Fig. 5: ATF6 sustains mTOR activation and HSP90 expression during ER stress which stabilizes BRCA-1 and prevents its proteasomal degradation.

RKO and HCT116 cells were pre-treated or not with ceapinA7 (12 μM) for 1 h and then treated or not with DPE (100 μM) or Thapsigargin (Tg) (30 nM) or left untreated, as control. A, B Protein expression level of HSP90, p-mTOR, mTOR, p-4EBP1, and 4EBP1 was evaluated by western blot analysis. β-Actin was used as loading control. The histograms represent the densitometric analysis of the ratio of specific protein and the appropriate control of three different experiments. Data are represented as the mean plus S.D. *p-value < 0.05. C RKO cells were pre-treated or not with NVP-BEZ-235 (250 nM) for 1 h and then treated or not with DPE (100 μM) or left untreated, as control. Protein expression level of BRCA-1, HSP90, p-4EBP1, and 4EBP1 was evaluated by western blot analysis. β-Actin was used as loading control. The histograms represent the densitometric analysis of the ratio of specific protein and the appropriate control of three different experiments. Data are represented as the mean plus S.D. *p-value < 0.05. D RKO cells were pre-treated or not with ceapinA7 (12 μM) for 1 h and then treated or not with DPE (100 μM) for 48 h.
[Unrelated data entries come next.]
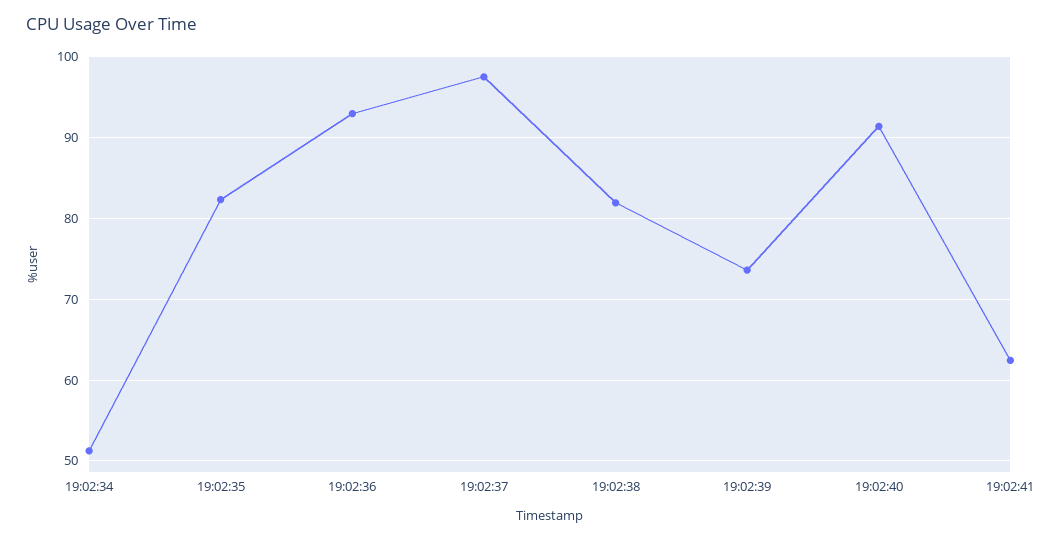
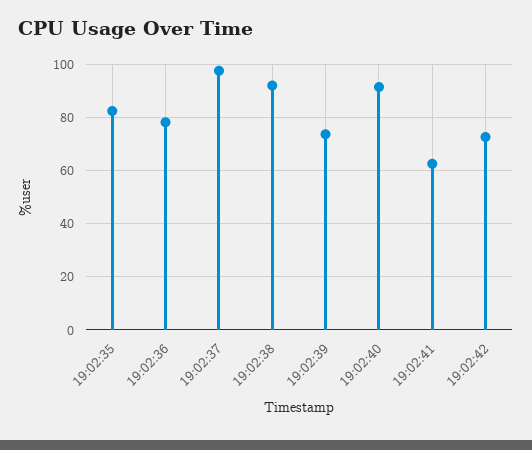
19:02:34: 51 -> none
19:02:36: 93 -> 77.5
19:02:38: 82 -> 92.5
19:02:42: none -> 72.5

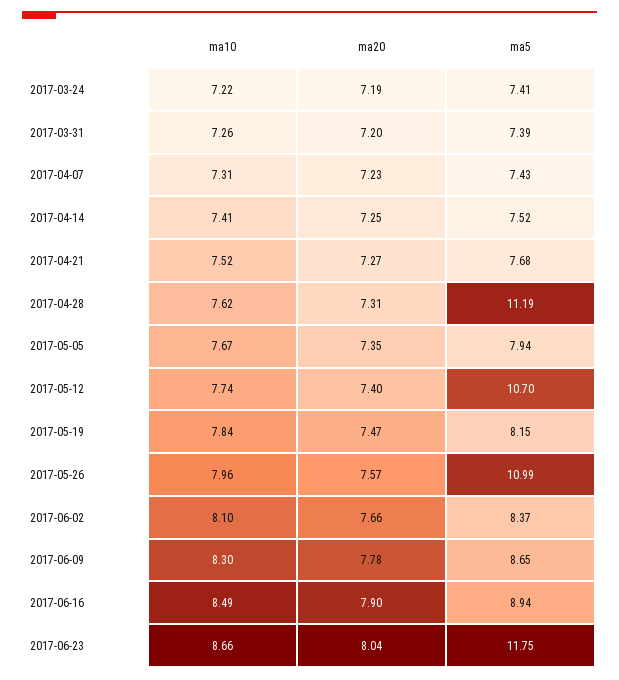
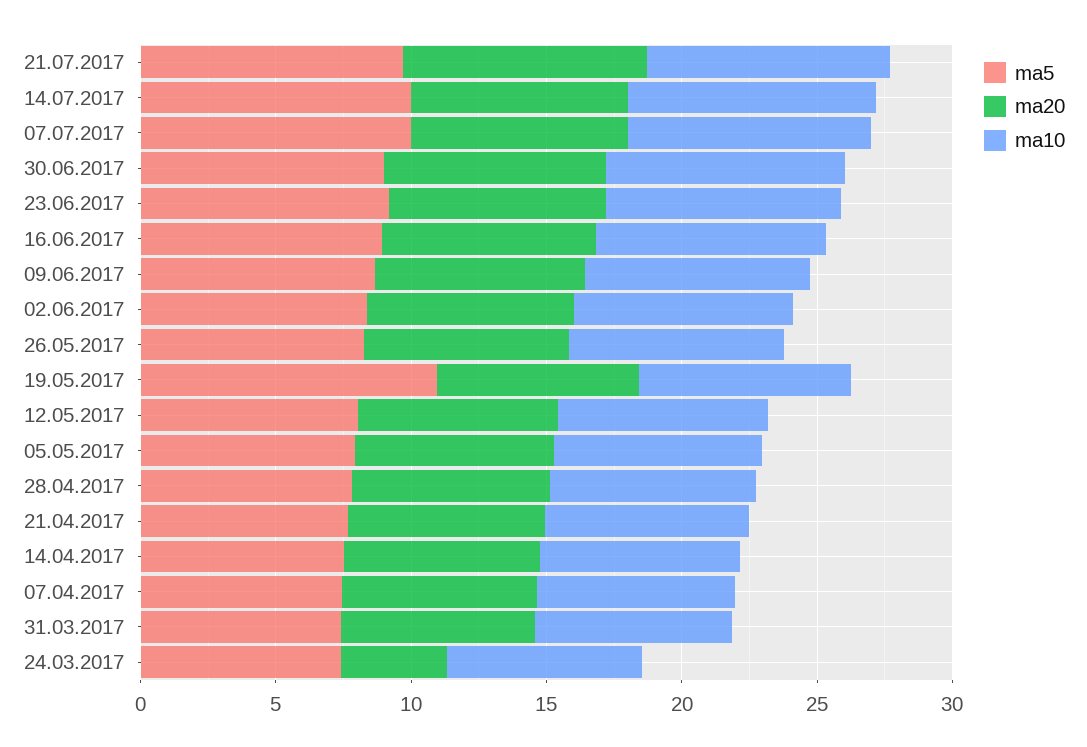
ma20, 2017-03-24: 7.19 -> 4
ma5, 2017-04-28: 11.19 -> 8
ma5, 2017-05-12: 10.7 -> 8
ma5, 2017-05-19: 8.15 -> 11
ma5, 2017-05-26: 10.99 -> 8
ma5, 2017-06-23: 11.75 -> 9
ma5, 21.07.2017: none -> 10
ma20, 21.07.2017: none -> 9
ma10, 21.07.2017: none -> 9
ma5, 14.07.2017: none -> 10
ma20, 14.07.2017: none -> 8
ma10, 14.07.2017: none -> 9
ma5, 07.07.2017: none -> 10
ma20, 07.07.2017: none -> 8
ma10, 07.07.2017: none -> 9
ma5, 30.06.2017: none -> 9
ma20, 30.06.2017: none -> 8
ma10, 30.06.2017: none -> 9

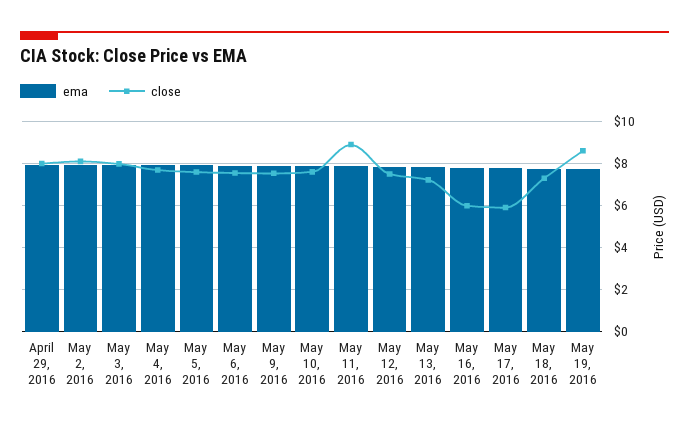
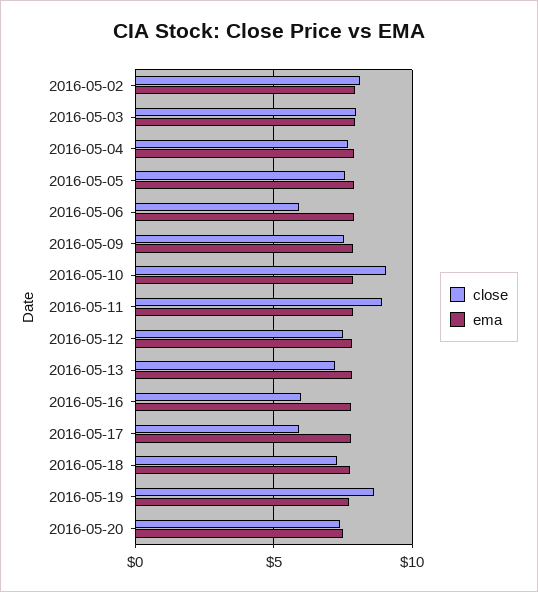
ema, April 29, 2016: 8 -> none
close, April 29, 2016: 8 -> none
close, May 6, 2016: 7.5 -> 6
close, May 10, 2016: 7.5 -> 9
close, 2016-05-20: none -> 7.5
ema, 2016-05-20: none -> 7.5

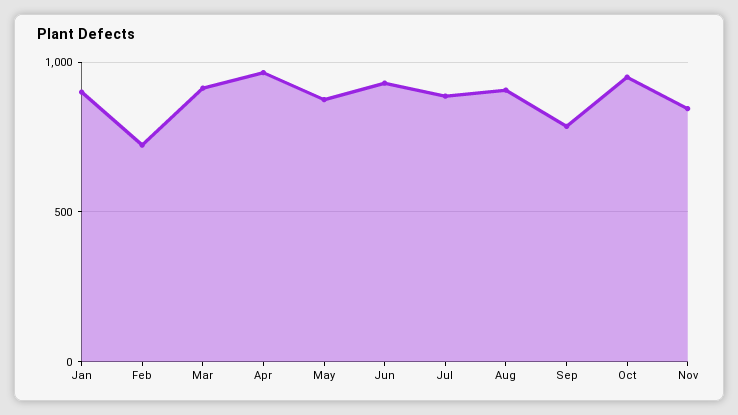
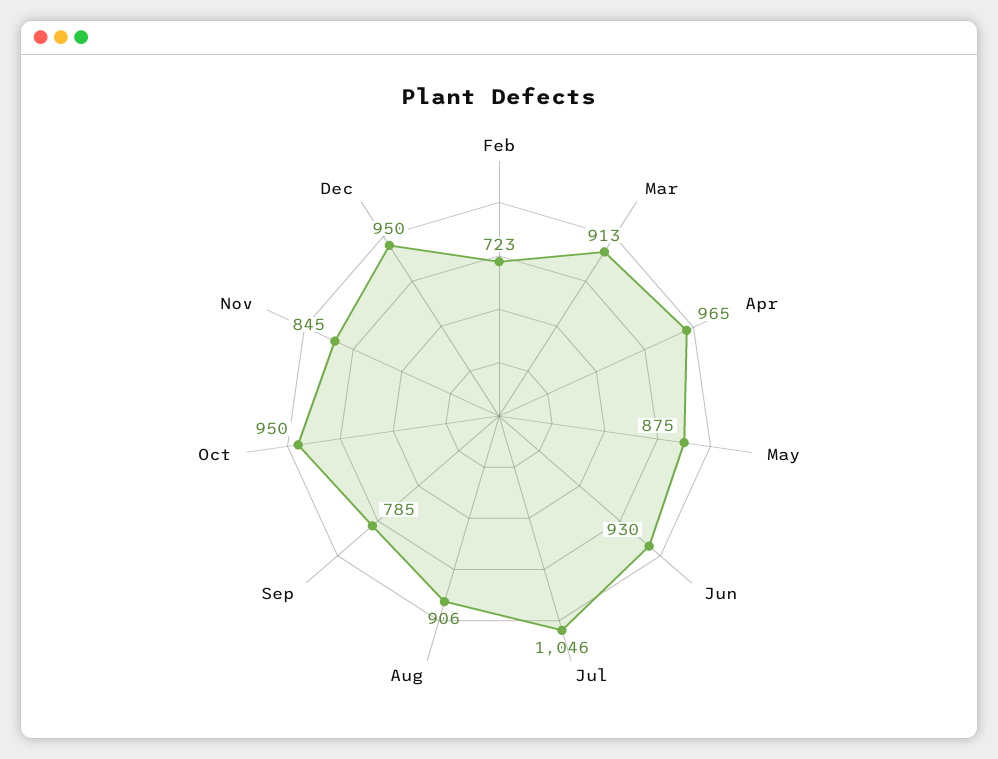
Jan: 900 -> none
Jul: 900 -> 1046
Dec: none -> 950

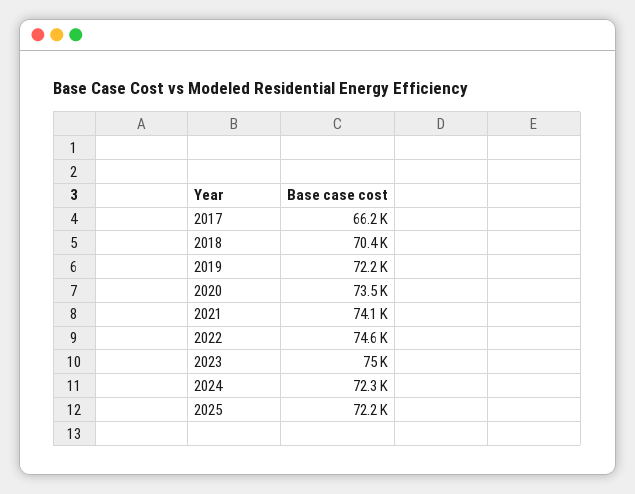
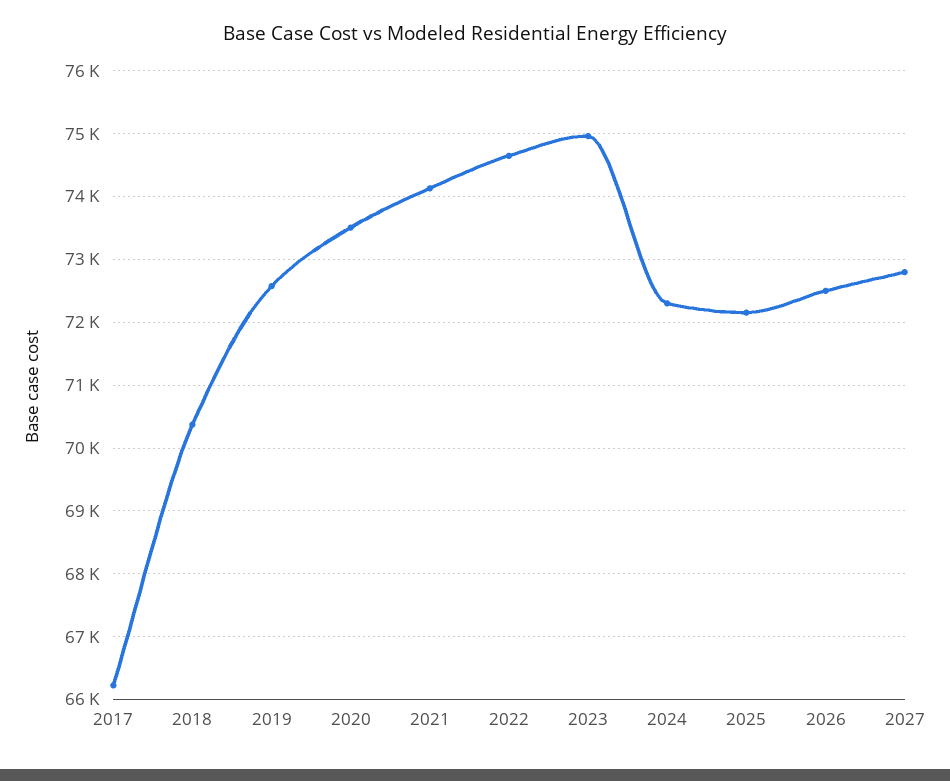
2019: 72200 -> 72600
2026: none -> 72500
2027: none -> 72800

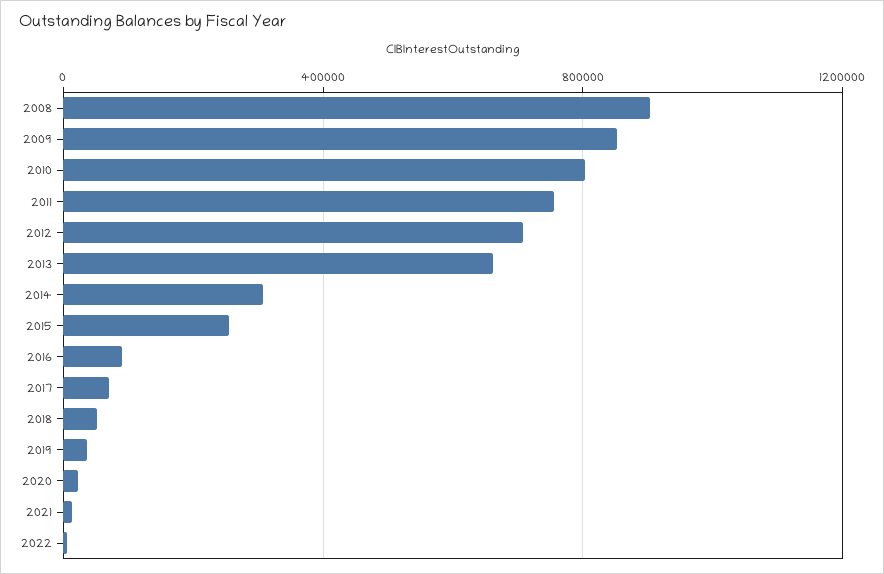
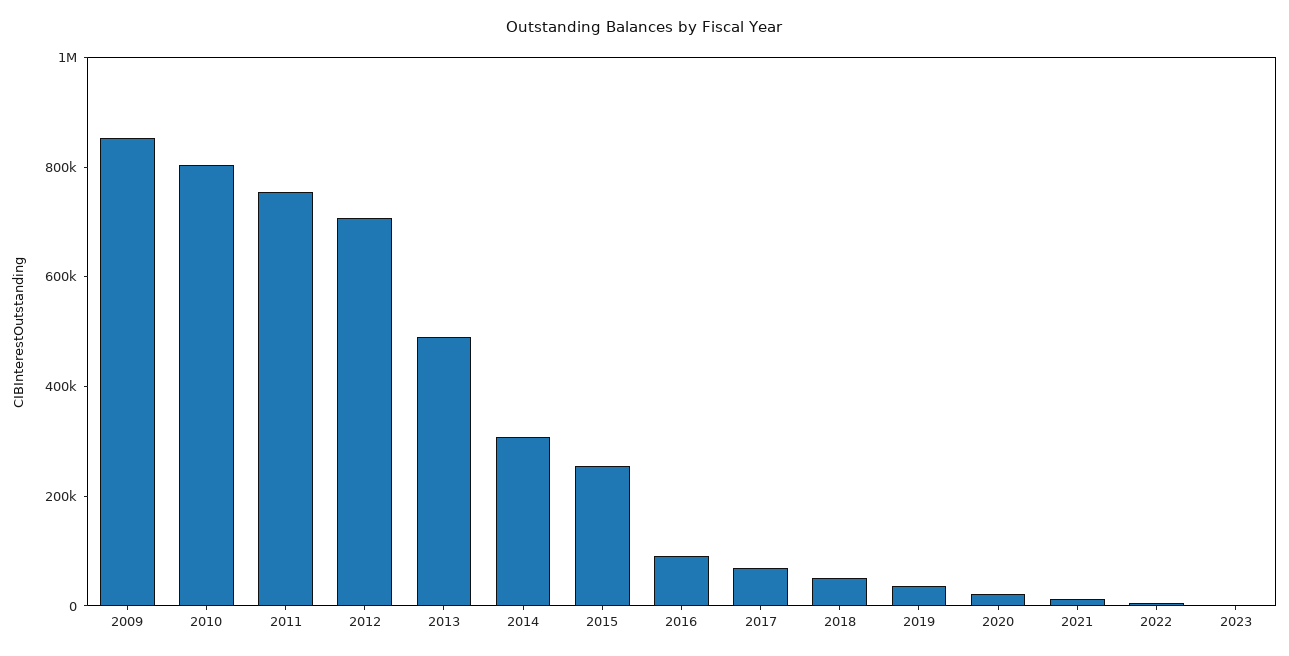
2008: 900000 -> none
2013: 650000 -> 500000
2023: none -> 0

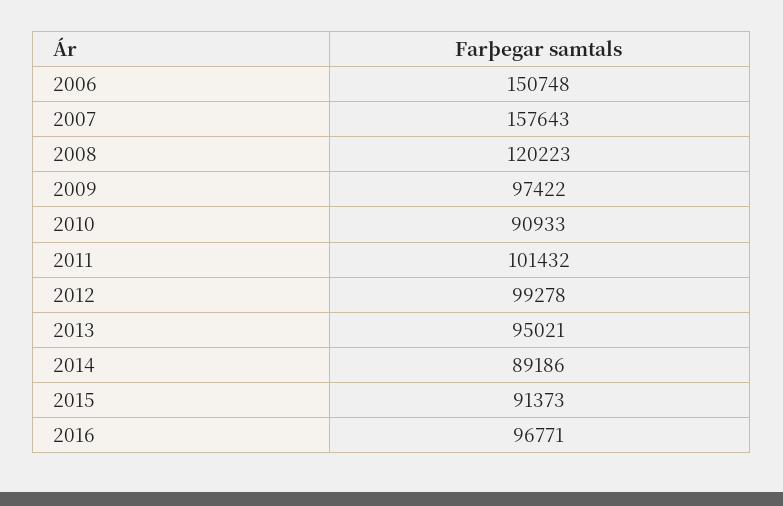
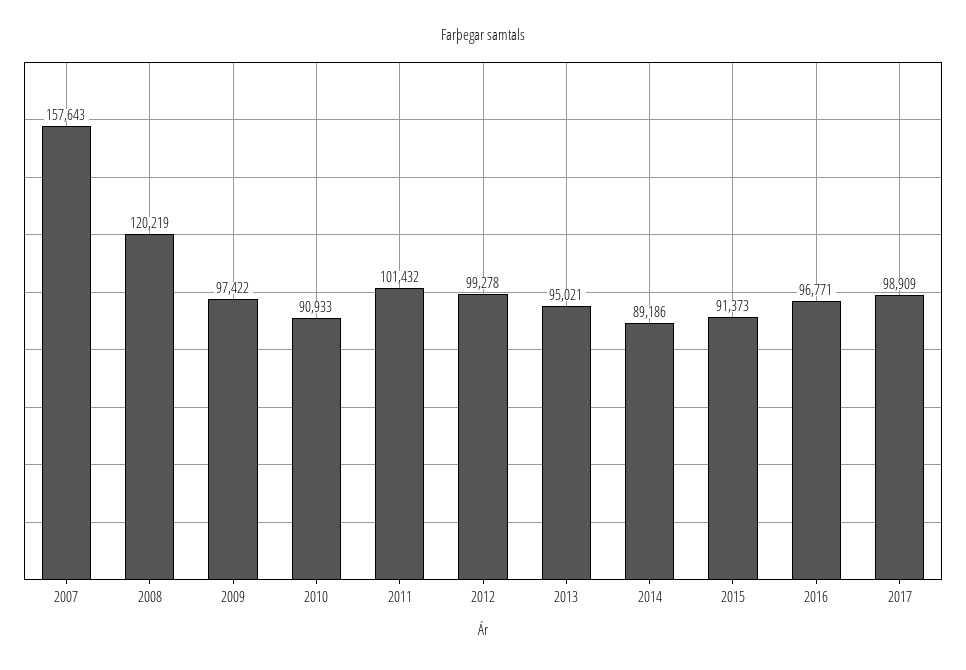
2006: 150748 -> none
2008: 120223 -> 120219
2017: none -> 98909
To evaluate proteasomal degradation cells were incubated or not with Bortezomib (bz) (10 nM) for the last 4 h of treatments. Western blot analysis of BRCA-1 expression level. β-Actin was used as loading control and one representative experiment is shown. The histograms represent the densitometric analysis of the ratio of BRCA-1/β-Actin of three different experiments. Data are represented as the mean plus S.D. p value: *< 0.05.